Their DNA bear close similarity to the ancient Panamanians and modern Chibchan-speaking groups in Costa Rica and Panama.

Co-author and researcher at Universidad Nacional de Colombia Andrea Casas-Vargas explained how the bizarre disappearance of the original population’s genetic traces is rare in South America.

She said: “Up to now, strong genetic continuity has been observed in the population of the Andes and the southern cone of South America over long time periods and cultural changes.”

As new arrivals came to the Bogota highlands, the population changed significantly as time went on.

But the shift didn’t come with any signs of war or invasion, nor violence, according to the archeologists.

The change may have just occurred gradually through migration, cultural exchange, or intermarriage.
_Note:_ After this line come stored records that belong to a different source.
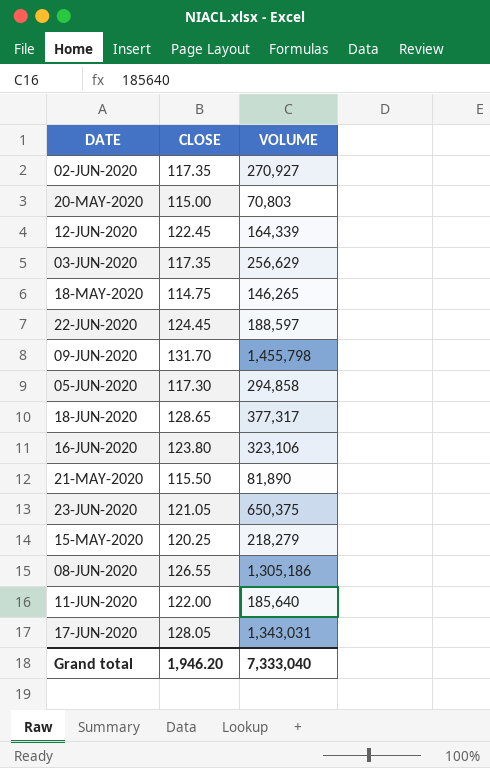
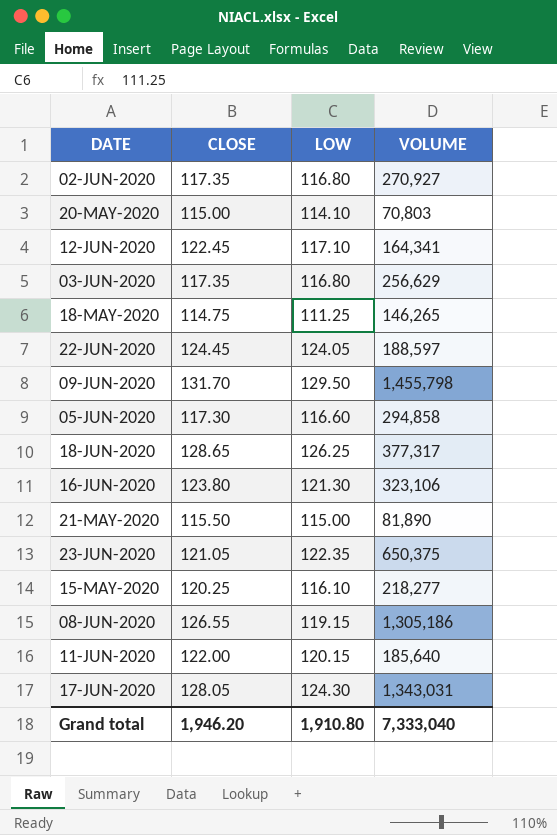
column LOW | position: none -> 3
12-JUN-2020 | VOLUME: 164,339 -> 164,341
15-MAY-2020 | VOLUME: 218,279 -> 218,277

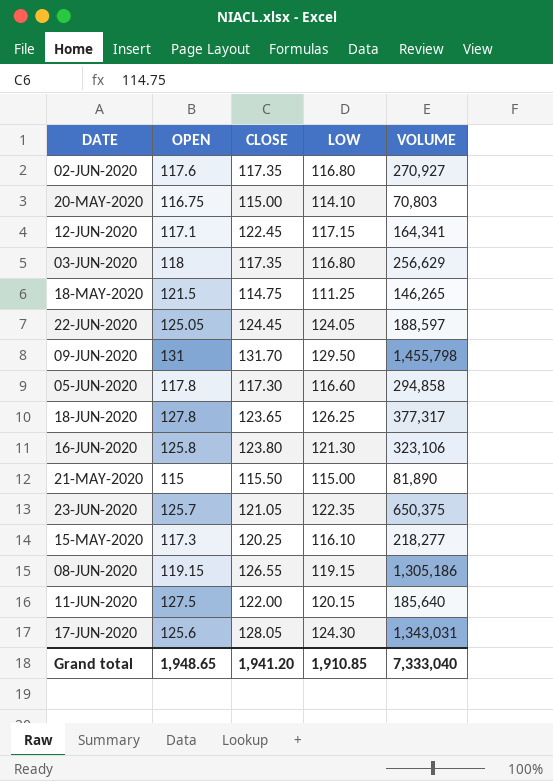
column OPEN | position: none -> 2
12-JUN-2020 | LOW: 117.10 -> 117.15
18-JUN-2020 | CLOSE: 128.65 -> 123.65
Grand total | CLOSE: 1,946.20 -> 1,941.20
Grand total | LOW: 1,910.80 -> 1,910.85

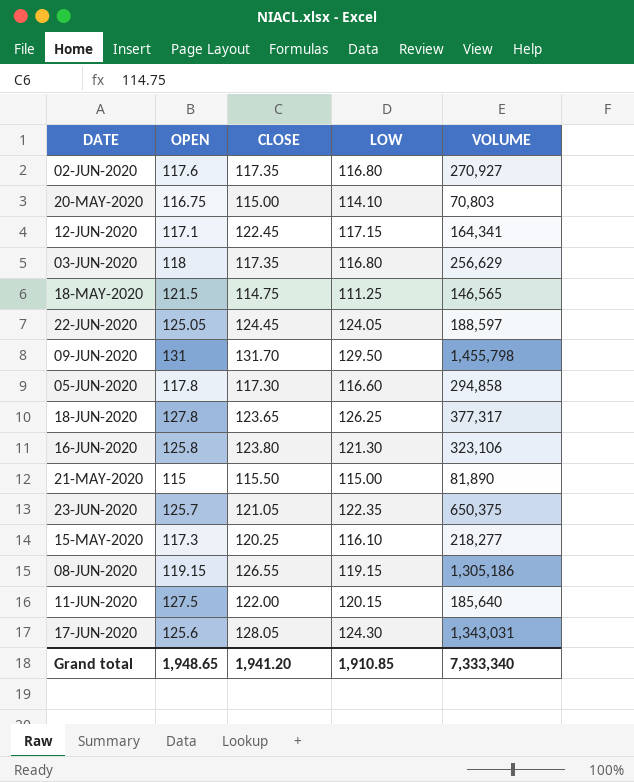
18-MAY-2020 | VOLUME: 146,265 -> 146,565
Grand total | VOLUME: 7,333,040 -> 7,333,340

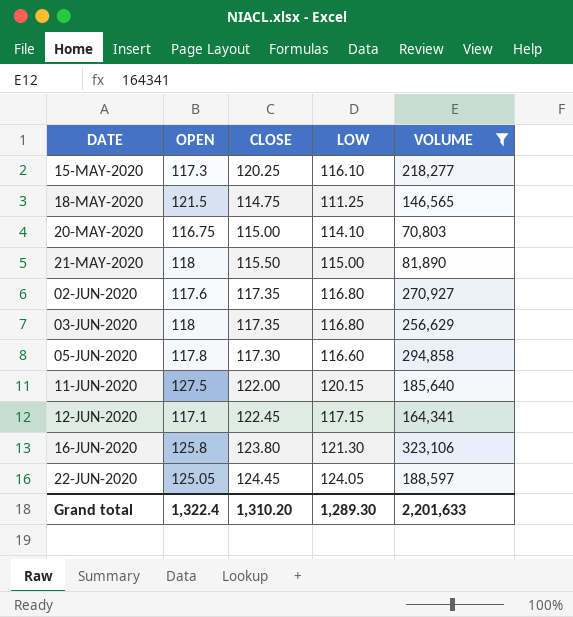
filter: none -> VOLUME <= 323,106
row order: none -> DATE ascending
21-MAY-2020 | OPEN: 115 -> 118
Grand total | OPEN: 1,948.65 -> 1,322.4
Grand total | CLOSE: 1,941.20 -> 1,310.20
Grand total | LOW: 1,910.85 -> 1,289.30
Grand total | VOLUME: 7,333,340 -> 2,201,633

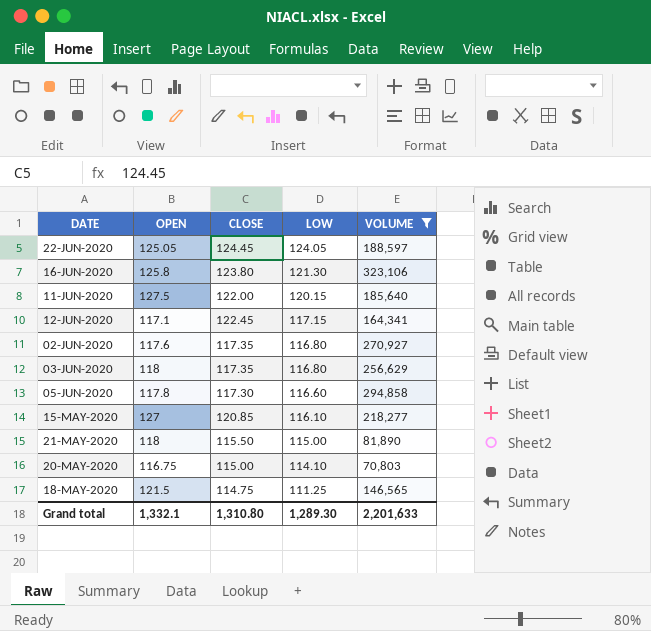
row order: DATE ascending -> LOW descending
15-MAY-2020 | OPEN: 117.3 -> 127
15-MAY-2020 | CLOSE: 120.25 -> 120.85
Grand total | OPEN: 1,322.4 -> 1,332.1
Grand total | CLOSE: 1,310.20 -> 1,310.80

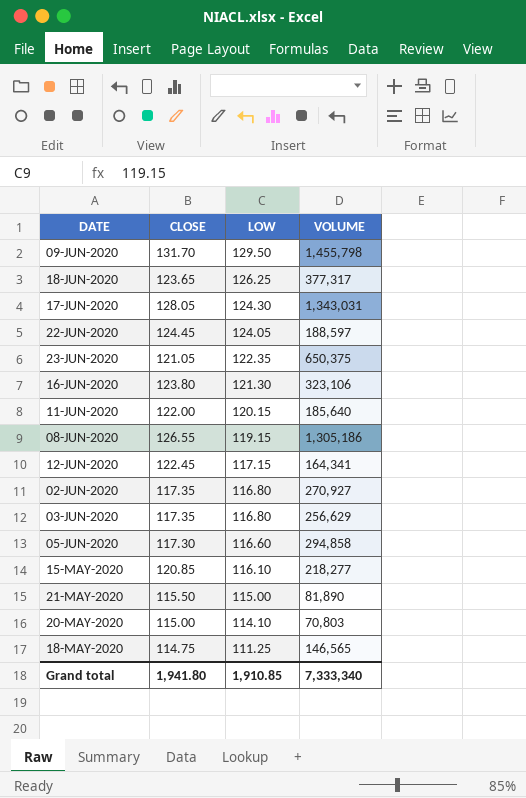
filter: VOLUME <= 323,106 -> none
column OPEN | position: 2 -> none
Grand total | CLOSE: 1,310.80 -> 1,941.80
Grand total | LOW: 1,289.30 -> 1,910.85
Grand total | VOLUME: 2,201,633 -> 7,333,340

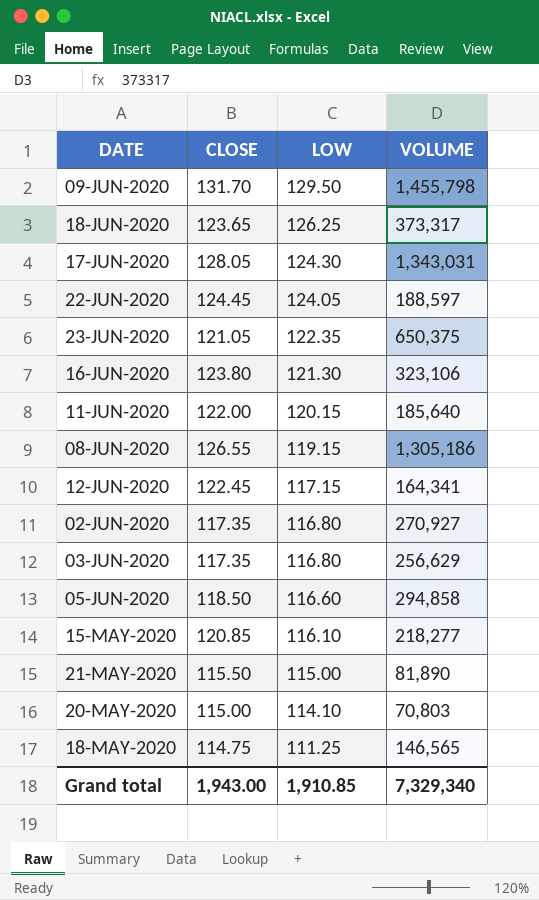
18-JUN-2020 | VOLUME: 377,317 -> 373,317
05-JUN-2020 | CLOSE: 117.30 -> 118.50
Grand total | CLOSE: 1,941.80 -> 1,943.00
Grand total | VOLUME: 7,333,340 -> 7,329,340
Therefore, the Checua people’s unique DNA faded – and eventually vanished.

The unbelievable discovery is the first example of Colombia looking at ancient DNA – but experts say it’s just the beginning.

Surrounding regions like western Columbia, Venezuela, and Ecuador have never received genetical analysation.

Krettek said: “Ancient DNA from those areas will be crucial in understanding how humans migrated into South America.”